> _Supplied material_:
* * * * *

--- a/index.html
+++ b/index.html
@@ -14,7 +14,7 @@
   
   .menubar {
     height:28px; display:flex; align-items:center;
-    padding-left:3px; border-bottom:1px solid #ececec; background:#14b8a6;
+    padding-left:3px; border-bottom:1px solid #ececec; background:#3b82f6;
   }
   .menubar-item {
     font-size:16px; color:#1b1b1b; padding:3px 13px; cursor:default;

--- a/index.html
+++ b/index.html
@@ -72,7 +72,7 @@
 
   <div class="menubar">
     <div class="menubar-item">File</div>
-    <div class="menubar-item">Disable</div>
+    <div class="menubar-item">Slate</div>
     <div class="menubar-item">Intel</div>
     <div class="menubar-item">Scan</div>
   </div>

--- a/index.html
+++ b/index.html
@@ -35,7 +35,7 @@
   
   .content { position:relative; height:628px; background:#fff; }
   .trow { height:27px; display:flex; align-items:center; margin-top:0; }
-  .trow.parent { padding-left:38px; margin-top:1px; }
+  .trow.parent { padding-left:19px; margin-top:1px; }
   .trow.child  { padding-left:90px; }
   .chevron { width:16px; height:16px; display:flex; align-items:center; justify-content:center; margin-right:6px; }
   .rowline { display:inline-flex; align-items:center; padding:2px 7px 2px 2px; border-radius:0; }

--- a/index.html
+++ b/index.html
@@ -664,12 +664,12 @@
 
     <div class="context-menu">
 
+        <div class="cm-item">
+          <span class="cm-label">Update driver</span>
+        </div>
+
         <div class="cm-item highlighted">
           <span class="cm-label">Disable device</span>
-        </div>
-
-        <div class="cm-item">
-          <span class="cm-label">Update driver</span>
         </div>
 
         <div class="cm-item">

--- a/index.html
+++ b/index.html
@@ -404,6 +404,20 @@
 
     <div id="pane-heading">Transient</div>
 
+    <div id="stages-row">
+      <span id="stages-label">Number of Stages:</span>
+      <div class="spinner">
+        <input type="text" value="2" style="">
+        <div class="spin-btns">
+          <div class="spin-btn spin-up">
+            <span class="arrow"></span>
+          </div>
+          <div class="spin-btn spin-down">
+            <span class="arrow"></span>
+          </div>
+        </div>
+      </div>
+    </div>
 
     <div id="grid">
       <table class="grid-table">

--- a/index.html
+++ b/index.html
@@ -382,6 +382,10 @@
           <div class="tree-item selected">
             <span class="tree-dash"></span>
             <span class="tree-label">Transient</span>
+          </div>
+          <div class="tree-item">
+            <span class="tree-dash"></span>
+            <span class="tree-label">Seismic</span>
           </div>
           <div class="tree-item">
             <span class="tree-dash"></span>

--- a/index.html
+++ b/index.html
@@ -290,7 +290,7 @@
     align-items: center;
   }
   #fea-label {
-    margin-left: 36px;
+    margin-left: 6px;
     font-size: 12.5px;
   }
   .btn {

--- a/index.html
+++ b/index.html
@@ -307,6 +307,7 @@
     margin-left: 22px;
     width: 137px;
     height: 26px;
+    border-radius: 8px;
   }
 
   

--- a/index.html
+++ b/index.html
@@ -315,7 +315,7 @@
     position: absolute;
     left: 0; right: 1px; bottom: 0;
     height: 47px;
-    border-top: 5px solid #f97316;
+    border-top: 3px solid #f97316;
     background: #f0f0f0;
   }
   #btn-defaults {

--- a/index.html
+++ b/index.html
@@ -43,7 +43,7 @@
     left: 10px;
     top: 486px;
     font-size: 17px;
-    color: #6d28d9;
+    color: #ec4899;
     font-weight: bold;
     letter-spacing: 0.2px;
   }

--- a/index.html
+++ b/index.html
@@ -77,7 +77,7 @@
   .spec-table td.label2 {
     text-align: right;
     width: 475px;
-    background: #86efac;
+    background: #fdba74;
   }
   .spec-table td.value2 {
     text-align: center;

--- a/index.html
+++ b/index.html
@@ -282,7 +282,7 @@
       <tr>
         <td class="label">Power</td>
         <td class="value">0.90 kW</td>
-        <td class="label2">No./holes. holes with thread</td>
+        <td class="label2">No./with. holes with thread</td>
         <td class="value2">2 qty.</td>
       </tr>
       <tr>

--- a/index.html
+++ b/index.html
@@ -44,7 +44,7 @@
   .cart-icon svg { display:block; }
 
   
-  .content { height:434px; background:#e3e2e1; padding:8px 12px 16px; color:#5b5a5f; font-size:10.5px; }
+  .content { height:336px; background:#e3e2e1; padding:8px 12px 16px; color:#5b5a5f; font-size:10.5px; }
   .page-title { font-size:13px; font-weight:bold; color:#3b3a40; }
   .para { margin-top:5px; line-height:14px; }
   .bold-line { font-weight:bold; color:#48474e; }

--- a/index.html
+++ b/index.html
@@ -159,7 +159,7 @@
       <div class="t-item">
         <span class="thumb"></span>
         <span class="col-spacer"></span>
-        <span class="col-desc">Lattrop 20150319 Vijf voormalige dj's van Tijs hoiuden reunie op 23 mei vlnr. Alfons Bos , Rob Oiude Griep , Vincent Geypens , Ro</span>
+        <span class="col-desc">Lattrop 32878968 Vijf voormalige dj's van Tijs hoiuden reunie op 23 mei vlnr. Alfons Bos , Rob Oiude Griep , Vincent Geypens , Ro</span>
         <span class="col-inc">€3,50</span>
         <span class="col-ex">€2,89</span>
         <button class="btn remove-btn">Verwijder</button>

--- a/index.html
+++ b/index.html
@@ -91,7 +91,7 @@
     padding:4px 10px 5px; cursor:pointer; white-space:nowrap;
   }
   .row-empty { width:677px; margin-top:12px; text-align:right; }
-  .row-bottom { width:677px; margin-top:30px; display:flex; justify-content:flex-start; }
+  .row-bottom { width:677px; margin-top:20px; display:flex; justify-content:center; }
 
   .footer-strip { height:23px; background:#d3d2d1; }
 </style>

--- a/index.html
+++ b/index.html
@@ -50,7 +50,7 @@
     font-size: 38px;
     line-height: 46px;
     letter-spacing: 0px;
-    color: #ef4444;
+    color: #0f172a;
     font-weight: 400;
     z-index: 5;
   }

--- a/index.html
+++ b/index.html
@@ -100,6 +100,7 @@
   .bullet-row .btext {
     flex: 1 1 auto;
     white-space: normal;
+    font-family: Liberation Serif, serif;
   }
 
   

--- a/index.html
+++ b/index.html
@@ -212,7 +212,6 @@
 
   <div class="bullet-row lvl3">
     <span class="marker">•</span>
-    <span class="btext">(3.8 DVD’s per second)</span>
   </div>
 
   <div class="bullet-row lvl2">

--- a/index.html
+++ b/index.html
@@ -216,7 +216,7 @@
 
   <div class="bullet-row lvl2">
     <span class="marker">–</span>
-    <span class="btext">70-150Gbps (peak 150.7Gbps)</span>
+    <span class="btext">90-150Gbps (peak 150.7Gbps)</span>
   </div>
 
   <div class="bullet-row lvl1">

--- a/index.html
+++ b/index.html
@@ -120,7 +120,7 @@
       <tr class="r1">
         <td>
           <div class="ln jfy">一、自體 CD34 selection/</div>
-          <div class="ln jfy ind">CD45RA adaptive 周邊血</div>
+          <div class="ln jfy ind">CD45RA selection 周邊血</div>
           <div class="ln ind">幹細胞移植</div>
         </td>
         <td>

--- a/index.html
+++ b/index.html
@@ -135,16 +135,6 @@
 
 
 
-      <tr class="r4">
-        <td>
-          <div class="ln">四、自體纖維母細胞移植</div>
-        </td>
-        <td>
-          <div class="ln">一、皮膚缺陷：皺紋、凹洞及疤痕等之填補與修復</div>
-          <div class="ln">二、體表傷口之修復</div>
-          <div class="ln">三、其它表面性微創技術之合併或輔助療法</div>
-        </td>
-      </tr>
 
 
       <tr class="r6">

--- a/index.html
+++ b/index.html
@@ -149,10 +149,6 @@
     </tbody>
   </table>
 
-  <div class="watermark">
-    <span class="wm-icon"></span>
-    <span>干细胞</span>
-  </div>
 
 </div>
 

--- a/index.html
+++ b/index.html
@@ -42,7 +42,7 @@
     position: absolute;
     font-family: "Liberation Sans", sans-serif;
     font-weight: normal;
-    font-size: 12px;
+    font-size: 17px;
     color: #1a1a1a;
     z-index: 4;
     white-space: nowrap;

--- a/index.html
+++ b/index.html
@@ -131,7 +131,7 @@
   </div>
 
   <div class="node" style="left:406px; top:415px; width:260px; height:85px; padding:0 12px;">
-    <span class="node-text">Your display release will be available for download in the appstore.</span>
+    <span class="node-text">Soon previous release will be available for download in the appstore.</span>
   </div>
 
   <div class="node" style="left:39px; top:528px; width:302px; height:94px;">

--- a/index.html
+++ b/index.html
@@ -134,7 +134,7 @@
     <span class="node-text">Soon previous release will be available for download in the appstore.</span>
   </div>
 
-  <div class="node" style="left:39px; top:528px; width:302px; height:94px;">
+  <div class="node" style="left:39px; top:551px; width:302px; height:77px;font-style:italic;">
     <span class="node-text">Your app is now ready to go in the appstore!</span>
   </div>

* * * * *

> _Task brief_:
Within the listing above, find every line containing the string "btext" and return it.

> _Answer to the exercise_:
   .bullet-row .btext {
-    <span class="btext">(3.8 DVD’s per second)</span>
-    <span class="btext">70-150Gbps (peak 150.7Gbps)</span>
+    <span class="btext">90-150Gbps (peak 150.7Gbps)</span>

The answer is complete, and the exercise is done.